Cities are at the forefront of innovation in government. As gridlock and polarization stall progress on the national level, and state and federal aid to local government shrinks, mayors and city leaders are looking at new ways to provide services that meet the needs of their growing populations.
These changes have required cities to be nimble and sophisticated. Long engaged in competition with one another for residents and investment, cities are realizing that if they want to be at the cutting edge, they have to be a part of the conversation- and if they want to solve universal problems, they must embrace a culture of collaboration. Increasingly, they are working with organizations like National League of Cities, C40, Living Cities and a host of others who are testing new approaches to tackling the biggest issues facing city-dwellers, finding exciting programs and policies in the field, and sharing best practices across their networks.
Cities in the Bloomberg Philanthropies i-team program are beginning to play a leading role in this conversation. The i-team playbook emphasizes partner engagement as a key strategy to accomplish big, bold innovations that address cities’ stickiest issues. Teams from the 19 cities in the program keep in close contact with each other-both through convenings and regular coaching with partners in the i-teams program, but also with one another in both structured and unstructured ways.
It goes above and beyond relationship building,” said Scott Blumenreich, Director of the Centennial, Colorado i-team. “We’re sharing ideas, sharing contacts or networks… brainstorming. We spend a lot of time discussing the issues in an effort to sort out what a local government’s responsibilities are and how an i-team fits into it. If we hit a bump in the road, we have a peer group to bounce ideas off of.”

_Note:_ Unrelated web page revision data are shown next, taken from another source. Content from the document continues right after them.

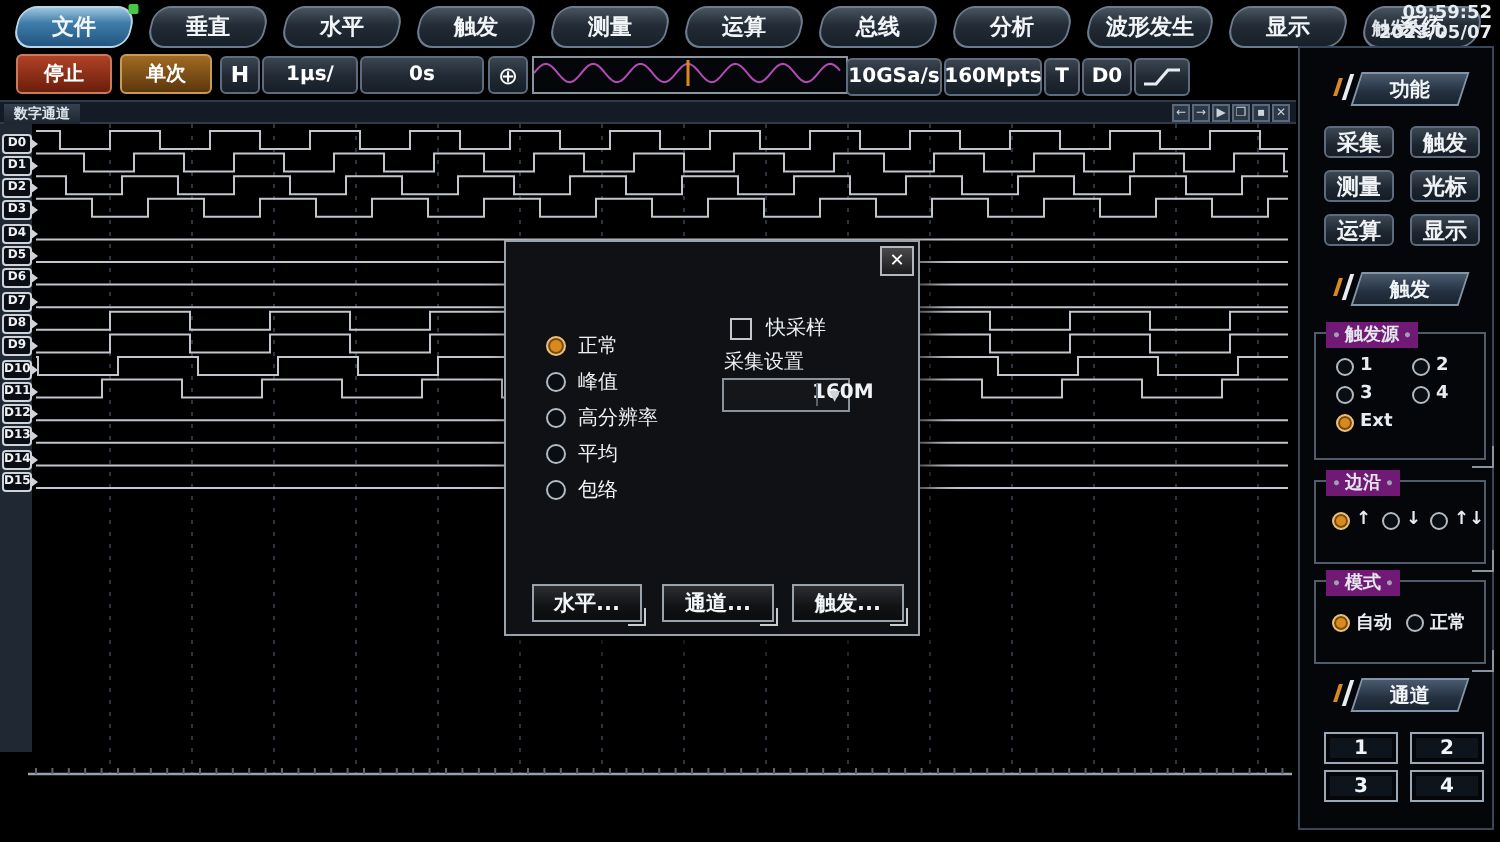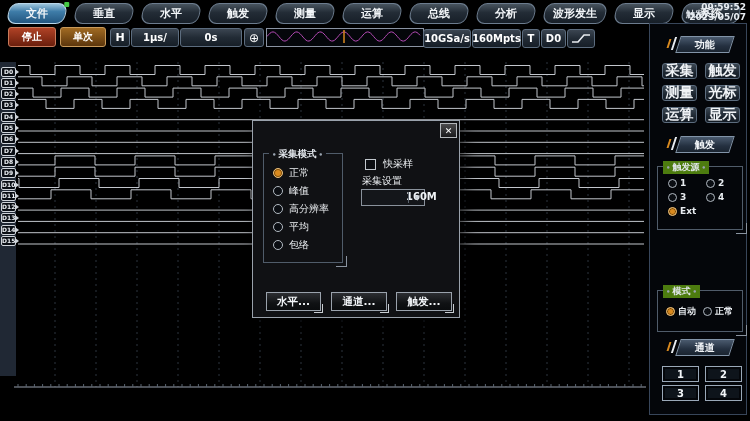--- a/index.html
+++ b/index.html
@@ -53,25 +53,25 @@
   .phdr{position:absolute;width:52px;height:15px;display:flex;align-items:center;justify-content:center;
         background:linear-gradient(180deg,#4a5a6e 0%,#243040 60%,#1a2430 100%);
         border:1px solid #8294a8;transform:skewX(-18deg);}
   .phdr span{transform:skewX(18deg);font-size:10px;font-weight:bold;color:#f2f5f8;}
   .pdeco{position:absolute;width:9px;height:13px;}
   .pdeco i{position:absolute;top:0;width:2px;height:13px;transform:skewX(-18deg);}
   .pdeco i.w{left:5px;background:#e8ecf0;}
   .pdeco i.o{left:0;background:#d98a1f;height:9px;top:2px;}
   .pbtn{position:absolute;width:33px;height:14px;display:flex;align-items:center;justify-content:center;
         background:linear-gradient(180deg,#3b4753 0%,#1d2630 60%,#141c25 100%);
-        border:1px solid #5c6c7e;border-radius:3px;font-size:14px;font-weight:bold;color:#f0f3f6;cursor:pointer;text-align:right;}
+        border:1px solid #5c6c7e;border-radius:3px;font-size:11px;font-weight:bold;color:#f0f3f6;cursor:pointer;text-align:right;}
   .grp{position:absolute;border:1px solid #505c6a;}
   .grp::after{content:"";position:absolute;right:-5px;bottom:-5px;width:10px;height:10px;
               border-right:1px solid #8a94a0;border-bottom:1px solid #8a94a0;}
-  .glabel{position:absolute;top:-6px;left:5px;background:#4d7c0f;padding:0 3px;font-size:9px;font-weight:bold;color:#e2e7ec;}
+  .glabel{position:absolute;top:-6px;left:5px;background:#701a75;padding:0 3px;font-size:9px;font-weight:bold;color:#e2e7ec;}
   .glabel::before{content:"•";color:#9aa4b0;font-size:7px;margin-right:2px;}
   .glabel::after{content:"•";color:#9aa4b0;font-size:7px;margin-left:2px;}
   .opt{position:absolute;display:flex;align-items:center;gap:3px;cursor:pointer;}
   .opt .olabel{font-size:9px;font-weight:bold;color:#e8ecf0;white-space:nowrap;}
   .rad{width:7px;height:7px;border:1px solid #b2bac2;border-radius:50%;background:#0a0d12;box-sizing:content-box;}
   .rad.sel{background:#d98a1f;border-color:#e8c080;box-shadow:inset 0 0 0 1px #7a4a08;}
   .chnbtn{position:absolute;width:35px;height:14px;display:flex;align-items:center;justify-content:center;
           background:#0e141b;border:1px solid #9aa8b8;box-shadow:inset 0 0 0 2px #04060a;
           font-size:10px;font-weight:bold;color:#f2f5f8;cursor:pointer;}
   
@@ -165,20 +165,31 @@
   <div class="tbtn" id="btn-mdepth">160Mpts</div>
   <div class="tbtn" id="btn-t">T</div>
   <div class="tbtn" id="btn-src">D0</div>
   <div class="tbtn" id="btn-edge">
     <svg width="22" height="13" viewBox="0 0 22 13">
       <path d="M2 10 H8 L14 3 H20" fill="none" stroke="#e8ecf0" stroke-width="1.6"></path>
     </svg>
   </div>
 
   <div id="wavewin">
+    <div id="waveheader">
+      <div id="wavetab">数字通道</div>
+      <div id="wincontrols">
+          <div class="wcbtn">←</div>
+          <div class="wcbtn">→</div>
+          <div class="wcbtn">▶</div>
+          <div class="wcbtn">❐</div>
+          <div class="wcbtn">▪</div>
+          <div class="wcbtn">✕</div>
+        </div>
+    </div>
     <div id="gutter"></div>
     <svg id="plot" width="648" height="326">
         <line x1="55" y1="0" x2="55" y2="325" stroke="#2c343f" stroke-width="1" stroke-dasharray="2,4"></line>
         <line x1="96" y1="0" x2="96" y2="325" stroke="#2c343f" stroke-width="1" stroke-dasharray="2,4"></line>
         <line x1="137" y1="0" x2="137" y2="325" stroke="#2c343f" stroke-width="1" stroke-dasharray="2,4"></line>
         <line x1="178" y1="0" x2="178" y2="325" stroke="#2c343f" stroke-width="1" stroke-dasharray="2,4"></line>
         <line x1="219" y1="0" x2="219" y2="325" stroke="#2c343f" stroke-width="1" stroke-dasharray="2,4"></line>
         <line x1="260" y1="0" x2="260" y2="325" stroke="#2c343f" stroke-width="1" stroke-dasharray="2,4"></line>
         <line x1="301" y1="0" x2="301" y2="325" stroke="#2c343f" stroke-width="1" stroke-dasharray="2,4"></line>
         <line x1="342" y1="0" x2="342" y2="325" stroke="#2c343f" stroke-width="1" stroke-dasharray="2,4"></line>
@@ -341,20 +352,35 @@
         </div>
         <div class="opt" style="left:48px;top:25px">
           <span class="rad"></span>
           <span class="olabel">4</span>
         </div>
         <div class="opt" style="left:10px;top:39px">
           <span class="rad sel"></span>
           <span class="olabel">Ext</span>
         </div>
       </div>
+      <div class="grp" style="left:7px;top:216px;width:84px;height:40px">
+        <div class="glabel">边沿</div>
+        <div class="opt" style="left:8px;top:14px">
+          <span class="rad sel"></span>
+          <span class="olabel">↑</span>
+        </div>
+        <div class="opt" style="left:33px;top:14px">
+          <span class="rad"></span>
+          <span class="olabel">↓</span>
+        </div>
+        <div class="opt" style="left:57px;top:14px">
+          <span class="rad"></span>
+          <span class="olabel">↑↓</span>
+        </div>
+      </div>
       <div class="grp" style="left:7px;top:266px;width:84px;height:40px">
         <div class="glabel">模式</div>
         <div class="opt" style="left:8px;top:14px">
           <span class="rad sel"></span>
           <span class="olabel">自动</span>
         </div>
         <div class="opt" style="left:45px;top:14px">
           <span class="rad"></span>
           <span class="olabel">正常</span>
         </div>
@@ -367,23 +393,20 @@
         <span>通道</span>
       </div>
       <div class="chnbtn" style="left:12px;top:342px">1</div>
       <div class="chnbtn" style="left:55px;top:342px">2</div>
       <div class="chnbtn" style="left:12px;top:361px">3</div>
       <div class="chnbtn" style="left:55px;top:361px">4</div>
     </div>
 
   <div id="dialog">
     <div id="dlg-close">✕</div>
-    <div class="grp" id="dlg-grp">
-      <div class="glabel">采集模式</div>
-    </div>
     <div id="dlg-modes">
         <div class="dopt" style="top:45px">
           <span class="rad sel"></span>
           <span class="olabel">正常</span>
         </div>
         <div class="dopt" style="top:63px">
           <span class="rad"></span>
           <span class="olabel">峰值</span>
         </div>
         <div class="dopt" style="top:81px">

Boston’s i-team, housed in the Mayor’s Office of New Urban Mechanics, has spoken offline with just about every one of the teams in the latest cohort of the i-team program. In fact, a member of the Tel Aviv i-team exploring how other cities have gone about integrating recent immigrants to the city–a key challenge they are focusing on–recently traveled to visit with the Boston i-team, who put them in touch with key people in city government.
“As old-timers in the innovation space we get a lot of calls with a lot of teams,” said Boston i-team Director Nigel Jacob. “There are some really thoughtful, interesting people. And we’re always on the lookout for new ideas. Some of these cities have been doing the kind of work we’re looking to do around housing longer than we have in one way or another. We’re looking for insights, innovative ideas, experience on what has worked and what hasn’t.”
Cities in the i-team program have not limited themselves to their fellow i-team partners when looking for innovative ideas. When teams were exploring challenges and generating ideas for potential initiatives, they reached out to a range of municipal experts to find initiatives that have been successful in other cities,
Syracuse’s i-team has traveled to Washington DC, Minneapolis-Saint Paul and Cincinnati to meet with government officials and learn from their challenges and successes.
“For us working in our current priority area – infrastructure - we did some looking around to see some communities who are doing what we thought was exciting work in this space,” said Syracuse i-team Director Andrew Maxwell. “We are looking to people using data and tech to their advantage, people who take approaches that would be new to us in Syracuse.”
This relationship is not a one way street. In July, members of the Peoria i-team traveled to Philadelphia to learn about that city’s transformative green infrastructure and public service efforts. This October, engineers from the Philadelphia Water Department in turn made their way to Peoria for their Global Network event on green infrastructure. Practitioners in city government are finding that it can be as rewarding in a community of innovation to serve as a resource as it is to be the recipient of knowledge.
“Our focus is on Philadelphia but imparting our experiences and knowledge makes our hard work have an even wider reach,” said Meg Malloy, an environmental scientist with the Philadelphia Water Department, who visited Peoria for the green infrastructure event. “And on personal level it allows for much needed reflection on our accomplishments and setbacks. It provides a space to appreciate how far we have come and to acknowledge all the individuals, partnerships, and businesses that have participated to make this shared vision [a reality].“
As i-teams work to build a new practice of innovation in city government, organic problem solving networks developed by cities around the world will be a major factor in achieving measurable progress on cities’ biggest issues.
As Syracuse i-team Director Maxwell puts it, “We can learn from other people’s communities’ experiences and mistakes. These are the things that will help us make better experiences.”